Writing a program that solves crosswords efficiently [closed]
Asked Answered
F

5

13

I have a crossword puzzle and a list of words which can be used to solve it (words can be placed multiple times or not even once). There is always a solution for the given crossword and word list.

I searched for clues on how to solve this problem and found out that it is NP-Complete. My maximal crossword size is 250 by 250, the maximal length of the list (amount of words which can be used to solve it) is 200. My goal is to solve crosswords of this size by brute force/backtracking, which should be possible within a few seconds (this is a rough estimation by me, correct me if I am wrong).

For example:

A list of given words which can be used to solve the crossword:

  • can
  • music
  • tuna
  • hi

The given empty crossword (X are fields which cannot be filled out, the empty fields need to be filled):

An empty crossword which needs to be solved

The solution:

The solution of the problem above

Now my current approach is to represent the crossword as a 2-D array and search for empty spaces (2 iterations over the crossword). Then I match words to empty spaces depending on their length, then I try all combinations of words to empty spaces which have the same length. This approach got very messy very fast, I got lost trying to implement this, is there a more elegant solution?

Freckly answered 17/6, 2017 at 16:40 Comment(10)
A few seconds seems a bit optimistic for brute force for input data of that size. A back-tracking approach seems better than brute force, but even with back-tracking you are searching through a potentially enormous tree.Eskridge
You are right, a backtracking approach will be necessary and the tree/search space is large.Freckly
Backtracking might be a good start. The next more powerful approaches are probably SAT-solvers (ugly transformation needed) and Constraint-programming (easier to formulate).
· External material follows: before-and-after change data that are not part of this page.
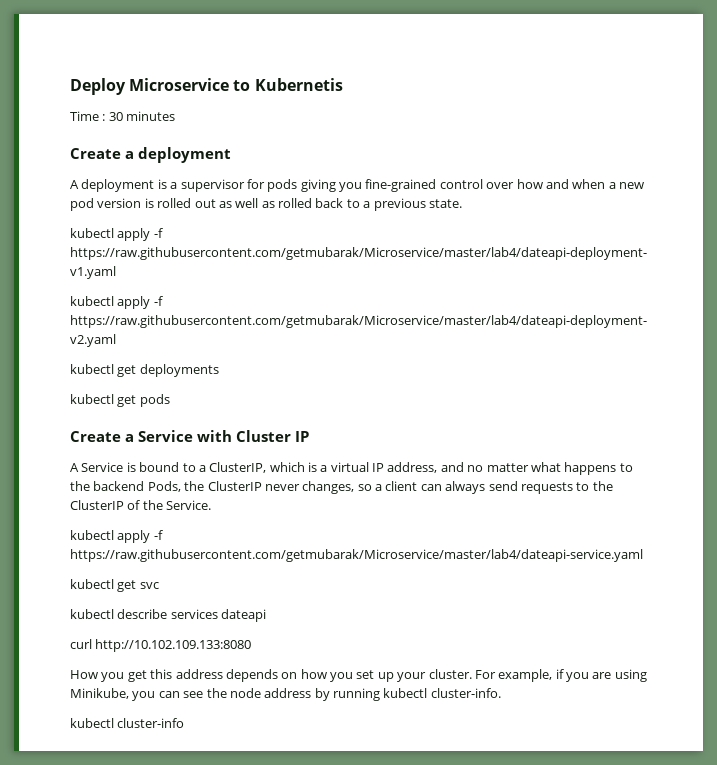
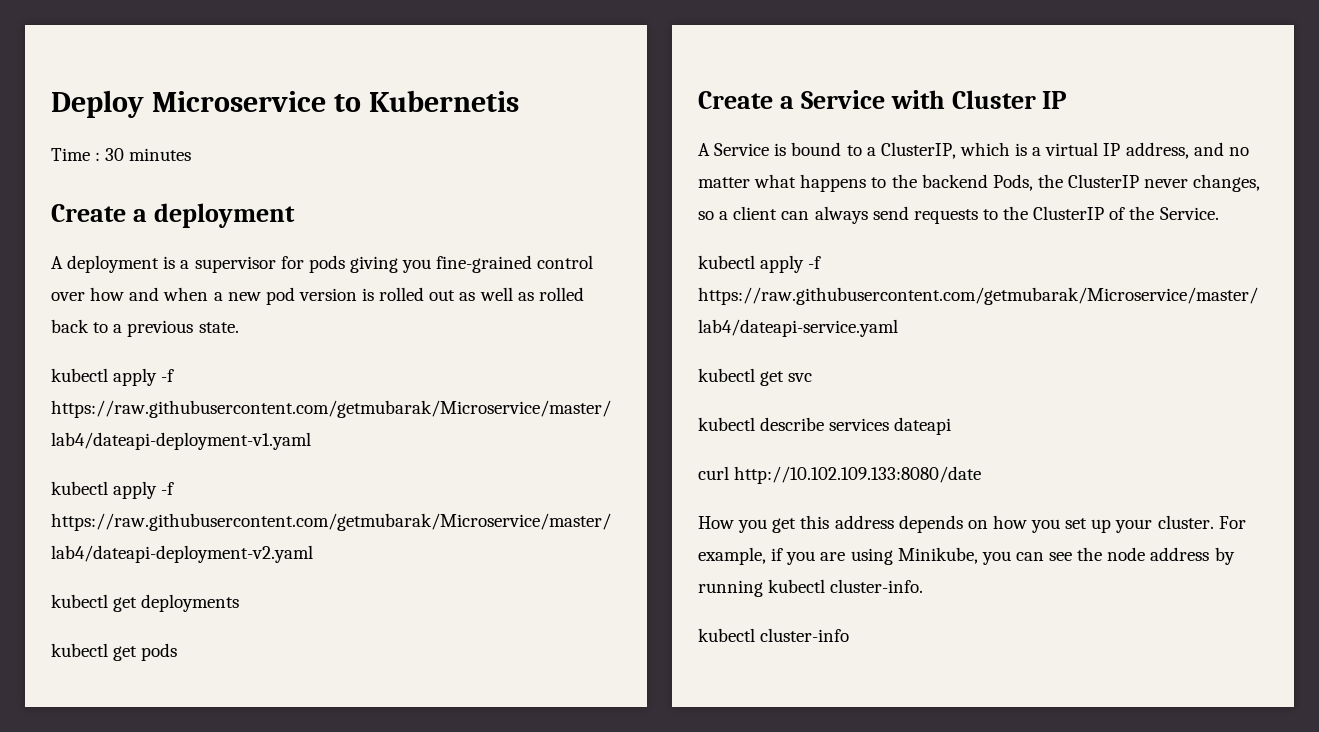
- curl http://10.102.109.133:8080
+ curl http://10.102.109.133:8080/date

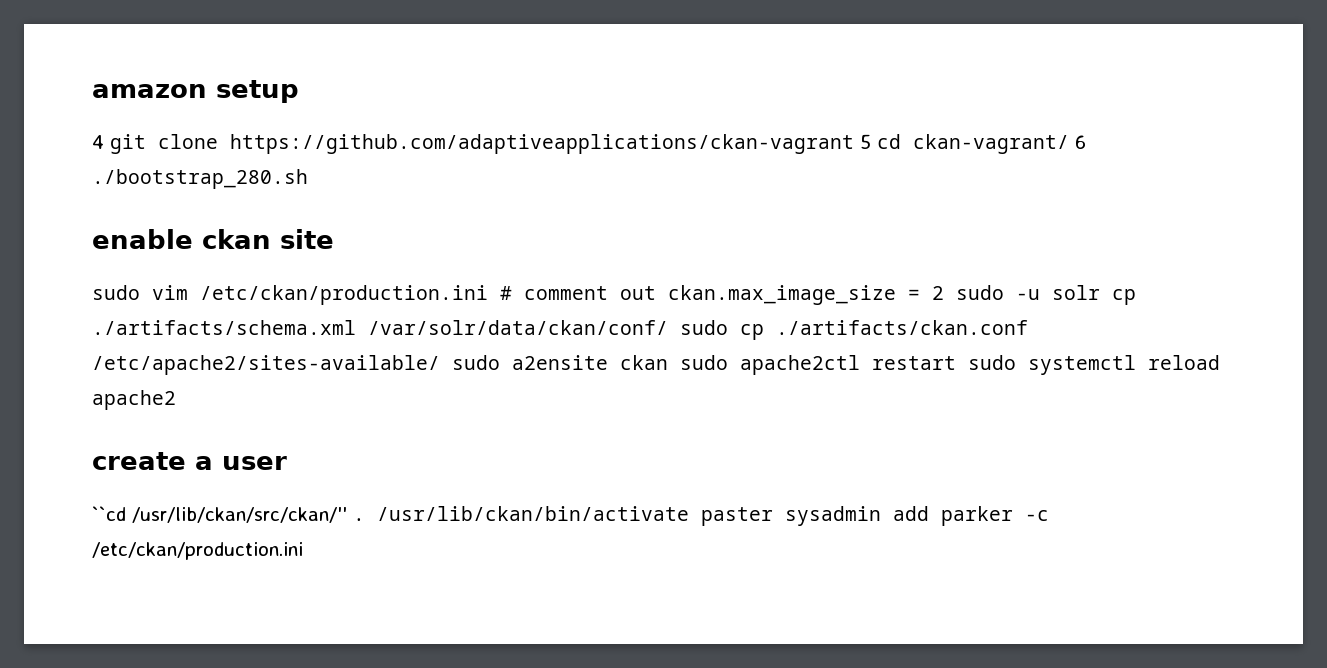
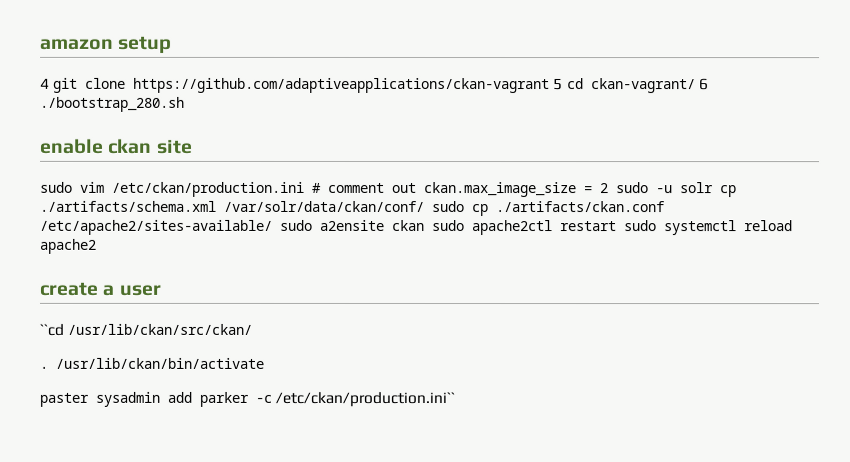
- ``cd /usr/lib/ckan/src/ckan/'' .
+ ``cd /usr/lib/ckan/src/ckan/
+ .
- /usr/lib/ckan/bin/activate paster sysadmin add parker -c /etc/ckan/production.ini
+ /usr/lib/ckan/bin/activate
+ paster sysadmin add parker -c /etc/ckan/production.ini``

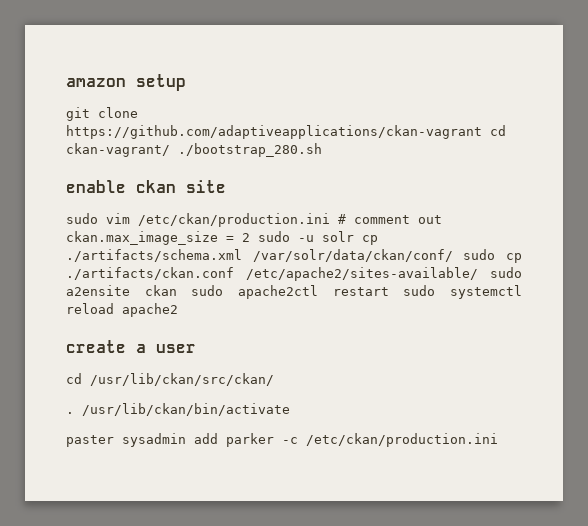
- 4 git clone https://github.com/adaptiveapplications/ckan-vagrant 5 cd ckan-vagrant/ 6 ./bootstrap_280.sh
+ git clone https://github.com/adaptiveapplications/ckan-vagrant cd ckan-vagrant/ ./bootstrap_280.sh
- ``cd /usr/lib/ckan/src/ckan/
+ cd /usr/lib/ckan/src/ckan/
- paster sysadmin add parker -c /etc/ckan/production.ini``
+ paster sysadmin add parker -c /etc/ckan/production.ini

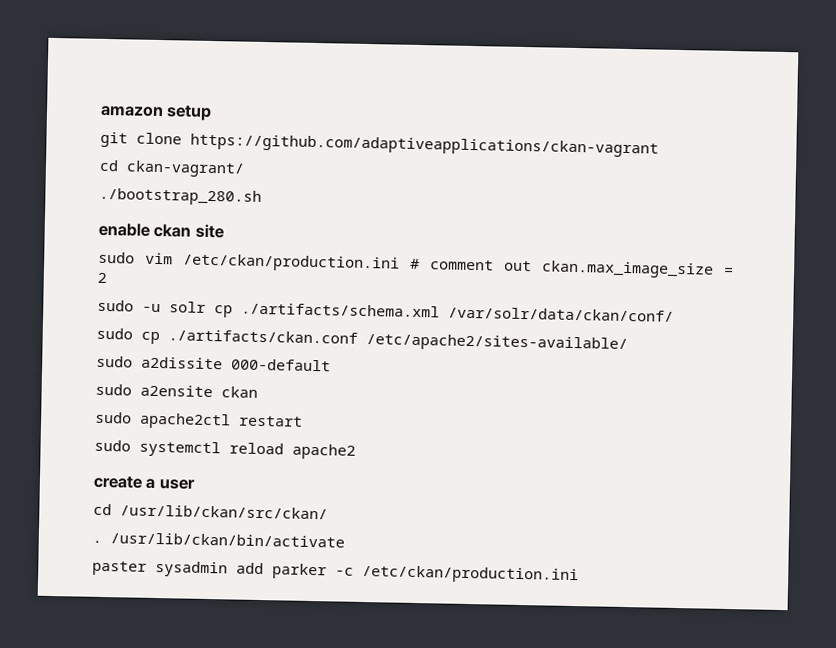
- git clone https://github.com/adaptiveapplications/ckan-vagrant cd ckan-vagrant/ ./bootstrap_280.sh
+ git clone https://github.com/adaptiveapplications/ckan-vagrant
+ cd ckan-vagrant/
+ ./bootstrap_280.sh
- sudo vim /etc/ckan/production.ini # comment out ckan.max_image_size = 2 sudo -u solr cp ./artifacts/schema.xml /var/solr/data/ckan/conf/ sudo cp ./artifacts/ckan.conf /etc/apache2/sites-available/ sudo a2ensite ckan sudo apache2ctl restart sudo systemctl reload apache2
+ sudo vim /etc/ckan/production.ini # comment out ckan.max_image_size = 2
+ sudo -u solr cp ./artifacts/schema.xml /var/solr/data/ckan/conf/
+ sudo cp ./artifacts/ckan.conf /etc/apache2/sites-available/
+ sudo a2dissite 000-default
+ sudo a2ensite ckan
+ sudo apache2ctl restart
+ sudo systemctl reload apache2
The latter can benefit from powerful global-constraints.Whippoorwill
@Whippoorwill what ugly transformation are you referring to?Freckly
@AnnaVopureta Think about how to model this problem in conjunctive normal-form. You will see, that there is some trouble (and a lot of decisions involved). Simple example (not necessarily needed in your problem): Model k>=5 of 100 variables (5 or more are true). This is non-trivial in CNF-form. In CP, it's a one-liner.Whippoorwill
@Whippoorwill Creating a CNF for my problem does seem messy. I'm not interested in "heavy" CP libraries to solve this problem which is AFAIK required in order to solve this with one line using java.Freckly
For brute force, you can possibly just copy the code from Recursive backtracking in Java for solving a crossword (there's a link to a presumably working complete program in the comments).Hath
@AnnaVopureta, the OP in that link is my question and it's not fast enough, I got time limit. Greatings from TUM :DYan
Possible duplicate of Recursive backtracking in Java for solving a crosswordYan
@Yan that does not solve my problem, the solution is too naive (bad runtime).Freckly
Z
5

The basic idea you have is pretty sensible:

  1. Identify slots on the board.
  2. Try each slot with each word that fits.
  3. If every slots can be filled without conflict, it is solved.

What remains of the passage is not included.